* Directions for this task *
Type out the lines below exactly, from the first through the line holding "memmee CREATE memmeetest", and include no pictures.

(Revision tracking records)
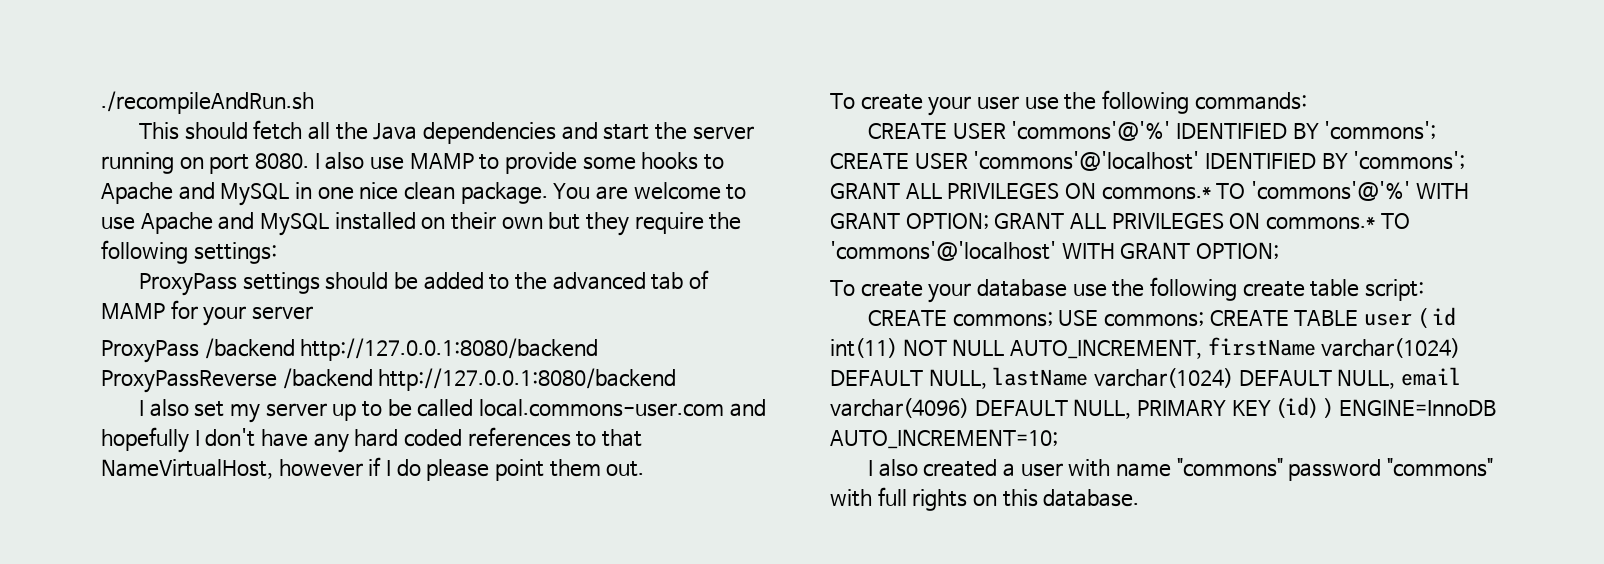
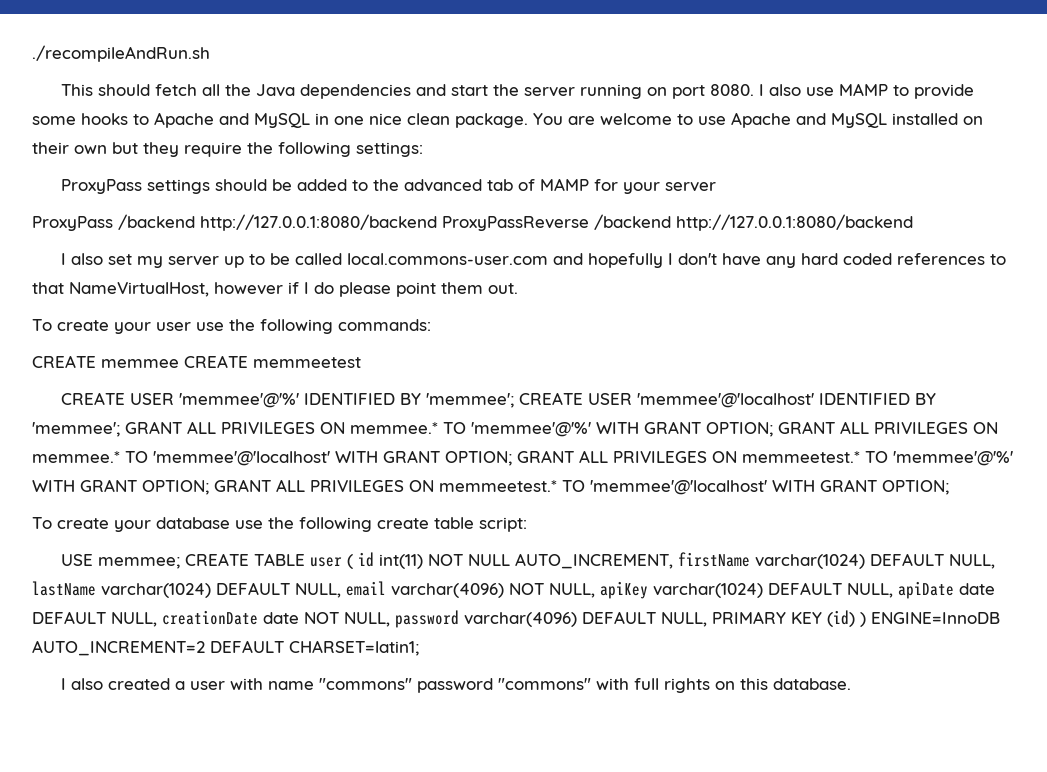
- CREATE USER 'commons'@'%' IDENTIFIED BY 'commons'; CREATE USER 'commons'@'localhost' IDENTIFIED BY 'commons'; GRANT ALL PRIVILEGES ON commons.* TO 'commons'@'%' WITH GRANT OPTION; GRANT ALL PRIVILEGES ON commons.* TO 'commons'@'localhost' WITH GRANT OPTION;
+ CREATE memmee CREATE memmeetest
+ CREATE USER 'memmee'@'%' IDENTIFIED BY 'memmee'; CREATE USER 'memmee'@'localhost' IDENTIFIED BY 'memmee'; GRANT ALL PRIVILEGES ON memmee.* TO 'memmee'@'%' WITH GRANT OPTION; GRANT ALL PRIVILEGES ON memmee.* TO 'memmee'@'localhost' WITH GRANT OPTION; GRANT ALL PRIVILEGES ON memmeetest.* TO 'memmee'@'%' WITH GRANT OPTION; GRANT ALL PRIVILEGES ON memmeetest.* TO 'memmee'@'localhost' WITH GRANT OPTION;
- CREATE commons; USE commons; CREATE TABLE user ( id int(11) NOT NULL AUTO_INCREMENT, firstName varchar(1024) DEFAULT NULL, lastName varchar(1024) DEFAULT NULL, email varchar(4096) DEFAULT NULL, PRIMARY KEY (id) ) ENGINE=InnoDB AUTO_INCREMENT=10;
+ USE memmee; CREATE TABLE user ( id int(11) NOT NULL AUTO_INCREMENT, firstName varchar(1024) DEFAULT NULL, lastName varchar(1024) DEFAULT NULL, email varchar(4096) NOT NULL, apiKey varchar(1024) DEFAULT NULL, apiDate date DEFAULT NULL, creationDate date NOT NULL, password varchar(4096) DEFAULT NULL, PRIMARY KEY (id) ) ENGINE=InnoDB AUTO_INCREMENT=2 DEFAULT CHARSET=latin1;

* Finished task *
- CREATE USER 'commons'@'%' IDENTIFIED BY 'commons'; CREATE USER 'commons'@'localhost' IDENTIFIED BY 'commons'; GRANT ALL PRIVILEGES ON commons.* TO 'commons'@'%' WITH GRANT OPTION; GRANT ALL PRIVILEGES ON commons.* TO 'commons'@'localhost' WITH GRANT OPTION;
+ CREATE memmee CREATE memmeetest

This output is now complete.